I thoroughly enjoyed watching the Royal Wedding yesterday; the pageantry and the gossip and the music, as well as the happiness of the couple at the centre of it, and - most of all - the feeling of participating in a national and communal celebration. As is often the case on big days like this, the best commentary came from abroad, in particular Sarah Lyall's report for the New York Times, admiring and amused. Overall, she writes, the day "proved that the British still know how to combine pageantry, solemnity and romance (and wild hats) better than anyone else in the world." And she is good on those hats:
The outfits of the guests were generally tasteful and royal-friendly. A few things stuck out. The exotic costumes of foreign dignitaries, seeming throwbacks to imperial times. The hats worn by the ladies, which resembled, variously, overturned buckets, flowerpots, lampshades, fezzes, salad plates, tea cozies, flying saucers, abstract artworks or, in one case, a pile of feathers. There were also a number of fascinators, decorative shapes with flowers or feathers, that are stuck in one’s hair but are not hats.

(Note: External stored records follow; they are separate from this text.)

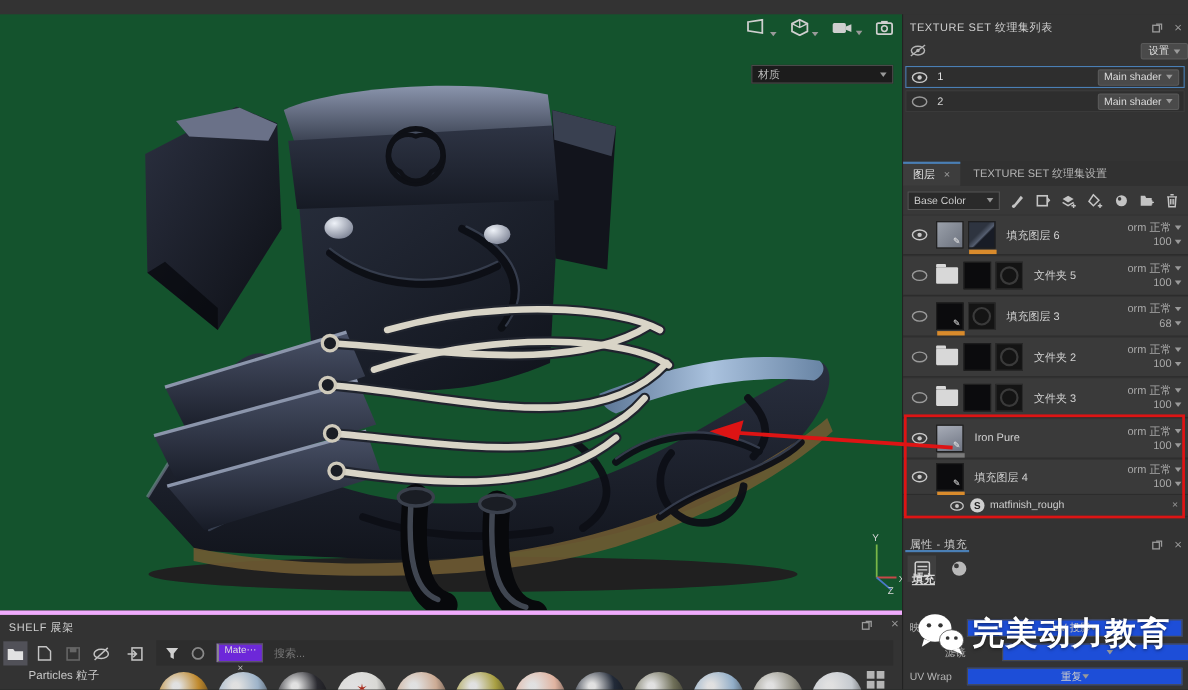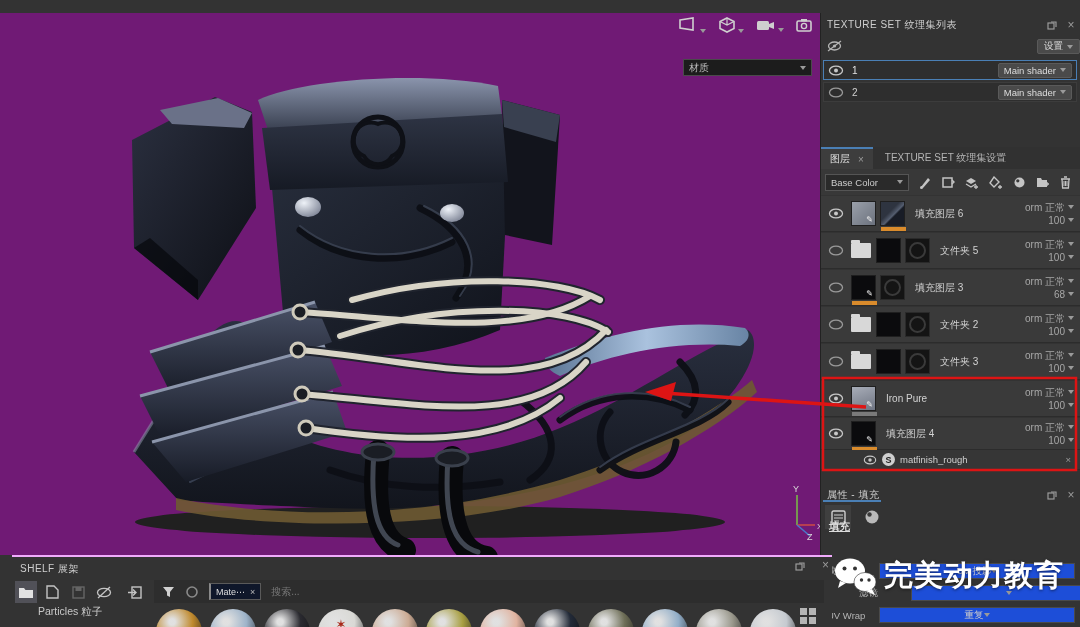--- a/index.html
+++ b/index.html
@@ -10,7 +10,7 @@
   #menubar{left:0;top:0;width:1080px;height:13px;background:#3b3b3b;display:flex;align-items:flex-start;gap:18px;padding:1px 0 0 20px;overflow:hidden;}
   .menu-item{font-size:10px;color:#cfcfcf;}
   
-  #viewport{left:0;top:13px;width:820px;height:542px;background:#701a75;overflow:hidden;}
+  #viewport{left:0;top:13px;width:820px;height:542px;background:#14532d;overflow:hidden;}
   #vp-tools{right:268px;top:17px;display:flex;gap:12px;align-items:center;color:#cfcfcf;}
   .vp-ic{display:flex;align-items:flex-end;gap:2px;}
   #mat-dd{left:683px;top:46px;width:129px;height:17px;background:#1c1c1c;border:1px solid #4a4a4a;display:flex;align-items:center;justify-content:space-between;padding:0 5px;font-size:10px;color:#bbb;}

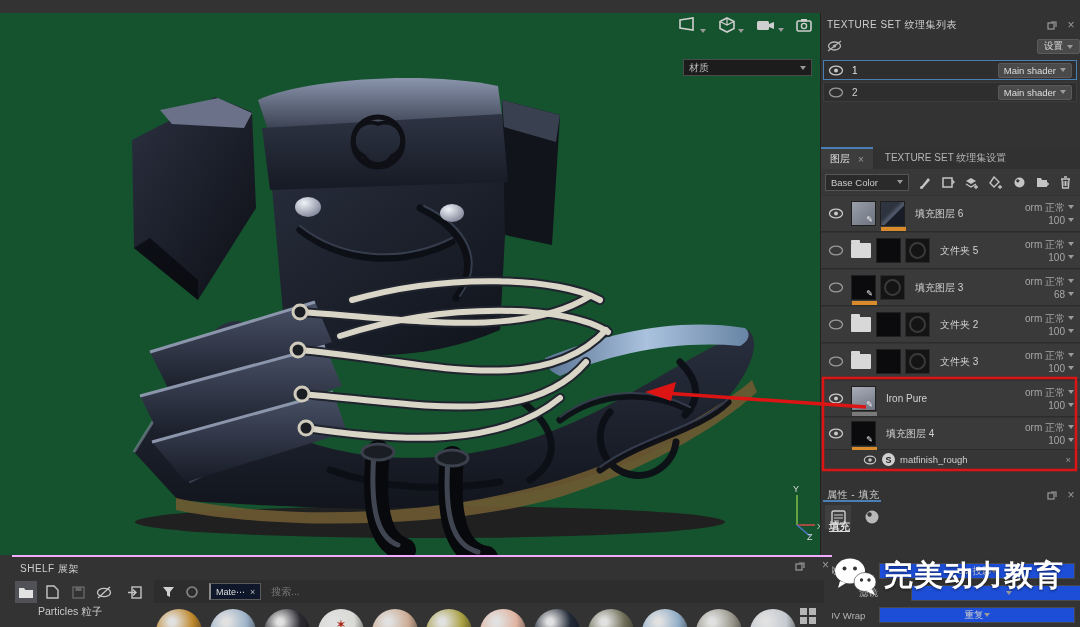--- a/index.html
+++ b/index.html
@@ -58,7 +58,7 @@
   .plabel{width:52px;font-size:9.5px;color:#b5b5b5;}
   .pdd{flex:1;height:16px;background:#1d4ed8;border:1px solid #4a4a4a;display:flex;align-items:center;justify-content:center;padding:0 5px;font-size:9.5px;color:#ccc;}
   
-  #shelf{left:12px;top:555px;width:820px;height:72px;background:#333;border-top:2px solid #f0abfc;}
+  #shelf{left:0;top:555px;width:820px;height:72px;background:#333;border-top:4px solid #f0abfc;}
   #shelf-title{left:8px;top:5px;font-size:10px;color:#cfcfcf;letter-spacing:.5px;}
   .stool{position:absolute;top:24px;width:22px;height:22px;display:flex;align-items:center;justify-content:center;color:#c4c4c4;}
   .stool.on{background:#515158;}

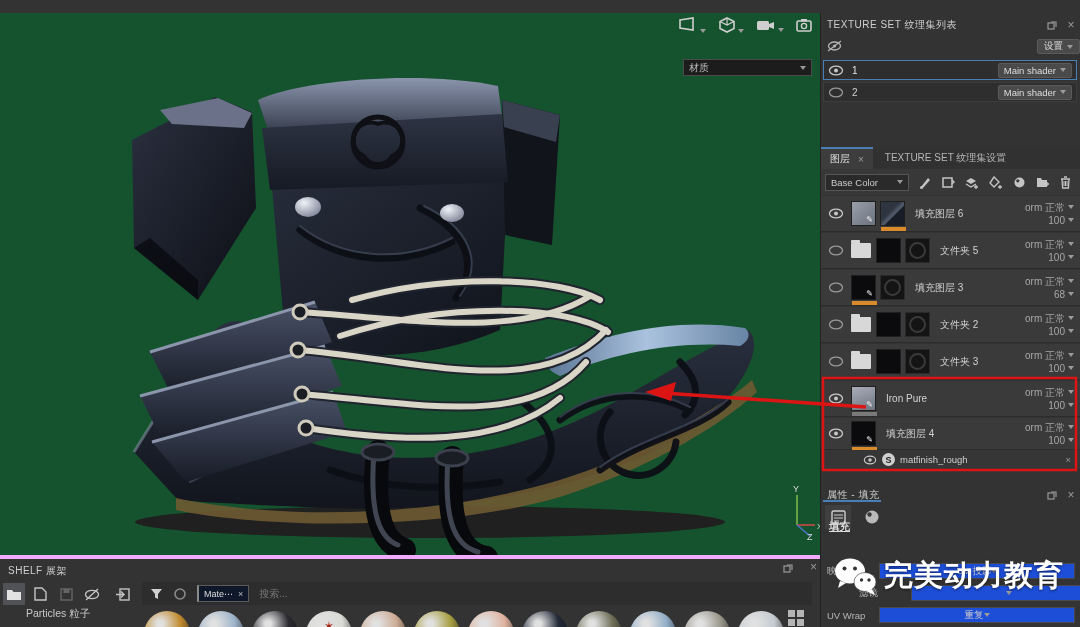--- a/index.html
+++ b/index.html
@@ -64,7 +64,7 @@
   .stool.on{background:#515158;}
   .stool.dim{opacity:.35;}
   #shelf-right{left:142px;top:23px;width:670px;height:23px;background:#2d2d2d;display:flex;align-items:center;padding:0 8px;gap:10px;}
-  #chip{background:#0f172a;border:1px solid #5a5a5a;height:17px;display:flex;align-items:center;gap:5px;padding:0 5px;font-size:9px;color:#ddd;border-left:2px solid #8a8a8a;}
+  #chip{background:#6d28d9;border:1px solid #5a5a5a;height:17px;display:flex;align-items:center;gap:5px;padding:0 5px;font-size:9px;color:#ddd;border-left:2px solid #8a8a8a;flex-direction:column;}
   #search-ph{color:#777;font-size:10px;}
   .sphere{position:absolute;top:52px;width:46px;height:46px;border-radius:50%;display:flex;align-items:flex-start;justify-content:center;}
   .sphere .star{color:#a82818;font-size:13px;margin-top:8px;}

Our own Norm also enjoyed it, even though he is a republican and believes our monarchy should be abolished. He has written an excellent defence of his unexpected enjoyment of the day, partly in reaction to some of its churlish critics. He points us to this line from the Guardian editorial today:
An undeniably affecting wedding between two people who seem nicely primed for their shared future – though who can really say, after last time?
Wow. Let's leave aside the wince-inducing lameness of "nicely primed for their shared future" and linger for a moment on that question, which one can imagine being delivered in an indiscreet whisper by a sour aunt on her fifth gin and tonic, as the dessert is being served. Who can really say, after last time? Well, dear, nobody can really say. But, first, that's true of all marriages, every one being a gamble of some sort; second, its future success or otherwise has very little to do with what happened to the groom's parents' marriage (unless you want to indulge in facile psychologising and I'd really rather you didn't); third, this couple have known each other far longer than the participants in the marriage being referred to; fourth, it's their wedding day, shut up already.
Jonathan Freedland, of the same paper, does much better, as you would expect, even though he too is a republican (and the headline of his piece is a thudding statement of the bleeding obvious). Well, I say he's a republican because twelve years ago he wrote an (excellent) anti-monarchy polemic entitled Bring Home The Revolution. But today, he is surprisingly and touchingly warm about the wedding and its meaning. He concludes with a critique, not of the monarchy, but of republicanism:
Republicans in Britain have long made their case in the language of political institutions, explaining why an elected head of state would be a better system. They've couched the argument as if abolishing the monarchy were like a move to AV. It's nothing of the sort. What we saw yesterday is proof that a shift away from royalty would require an entirely new form of British patriotism – for the two are utterly bound together, hand in hand, like a prince and his bride at a gorgeous wedding.
I think this is spot on. With his closing image, I think Freedland tacitly concedes to having shifted position - after all, who in their right minds would want to wrench apart two such harmonious partners? I'm not sure whether he still thinks creating "an entirely new form of British patriotism" is desirable or feasible, but it's clearly neither. I think we can feel pretty good about the patriotism we have arrived at, which is more open, generous and gentle than many.
I can see the logic of the republican position. There's certainly much that is absurd about having a monarchy. We didn't ask for it any more than we asked to be born into our own families. But imagine being given the chance to conjure up your perfect mother and father and siblings. You'd soon end up thinking, I rather like the ones I've got thanks, despite (or because of) their imperfections.
Politics, particularly the question of national identity, is about much more than logic. A nation is a compound of legal contracts, political institutions, and a big dollop of sentiment and romance; the stuff that defies rationality; the stuff you feel in your bones and in your heart. For the British, yesterday was a great day to be infused with that feeling.
UPDATE: Jonathan Freedland has taken to the Twitter to reassure the faint-hearted that he is still a republican. Hmm. He says that. But is he feeling it?
UPDATE ii: Anthony makes an excellent comment in the, er, comments.